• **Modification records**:
◇ ◇ ◇

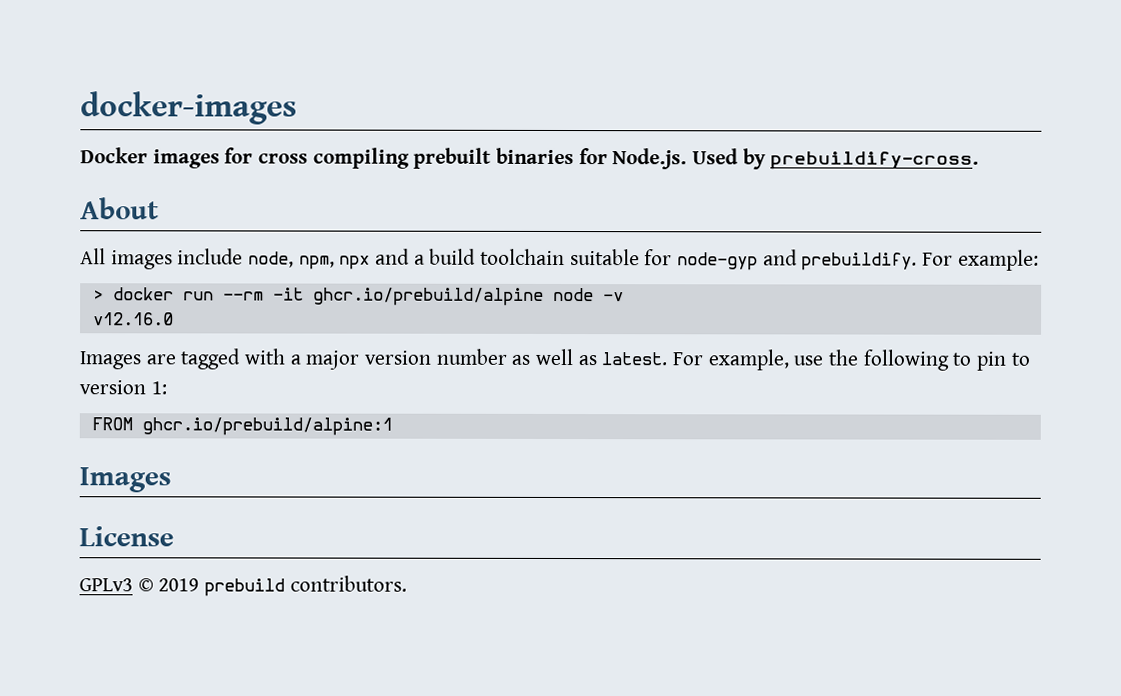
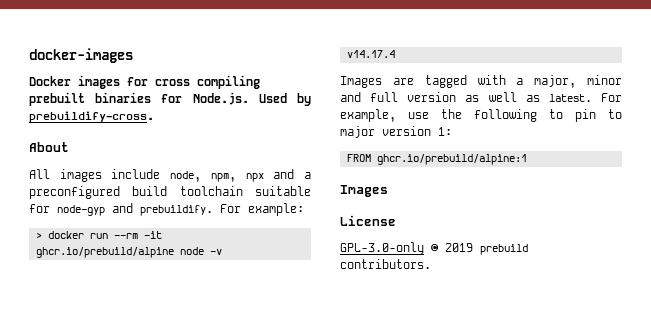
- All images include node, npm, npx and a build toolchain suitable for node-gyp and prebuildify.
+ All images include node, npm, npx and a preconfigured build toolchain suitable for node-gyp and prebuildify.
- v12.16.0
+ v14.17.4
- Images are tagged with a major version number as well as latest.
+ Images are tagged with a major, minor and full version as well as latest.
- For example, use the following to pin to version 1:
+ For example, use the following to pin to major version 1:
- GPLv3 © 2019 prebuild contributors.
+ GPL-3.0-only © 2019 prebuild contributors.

◇ ◇ ◇

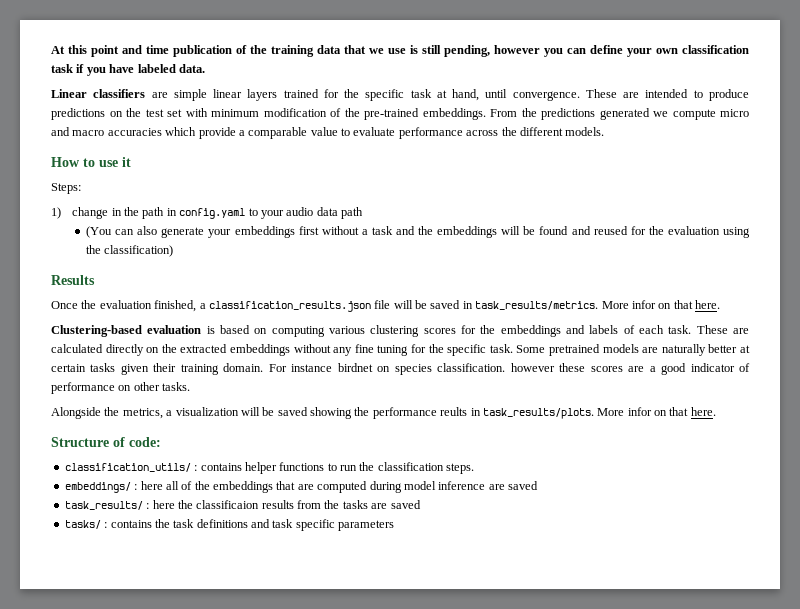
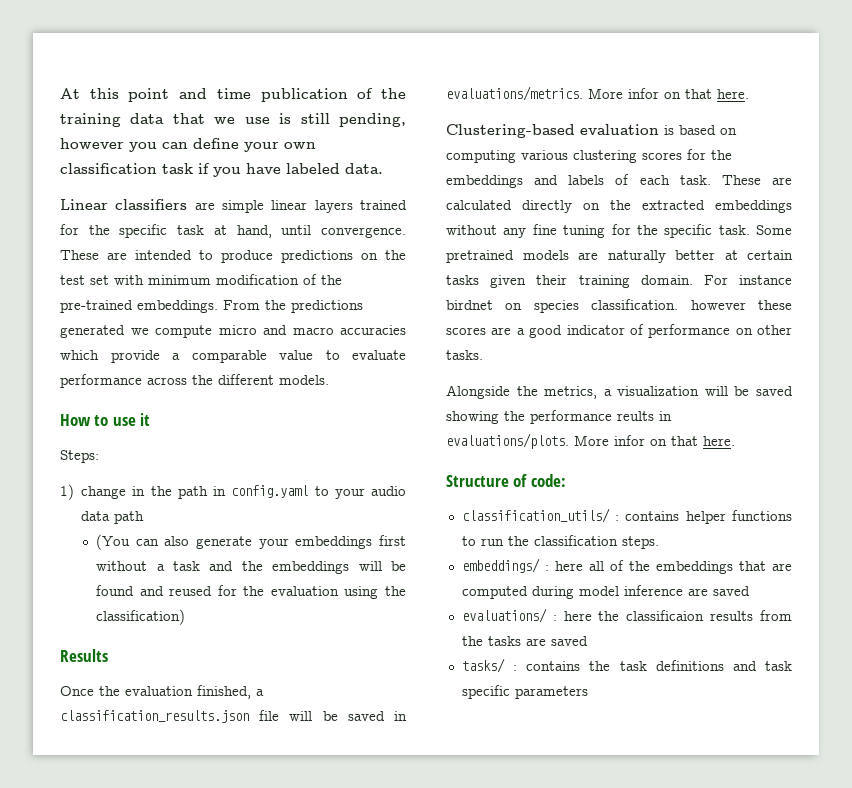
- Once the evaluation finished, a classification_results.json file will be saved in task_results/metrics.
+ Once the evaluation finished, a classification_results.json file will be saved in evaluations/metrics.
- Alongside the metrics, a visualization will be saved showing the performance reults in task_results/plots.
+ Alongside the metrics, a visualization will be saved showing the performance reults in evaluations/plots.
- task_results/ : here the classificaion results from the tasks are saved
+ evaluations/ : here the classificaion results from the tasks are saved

◇ ◇ ◇

All lines above from the line with "- All images" through the line with "GPL-3.0-only © 2019 prebuild contributors.", both included, are to be set down exactly, with nothing else.

- All images include node, npm, npx and a build toolchain suitable for node-gyp and prebuildify.
+ All images include node, npm, npx and a preconfigured build toolchain suitable for node-gyp and prebuildify.
- v12.16.0
+ v14.17.4
- Images are tagged with a major version number as well as latest.
+ Images are tagged with a major, minor and full version as well as latest.
- For example, use the following to pin to version 1:
+ For example, use the following to pin to major version 1:
- GPLv3 © 2019 prebuild contributors.
+ GPL-3.0-only © 2019 prebuild contributors.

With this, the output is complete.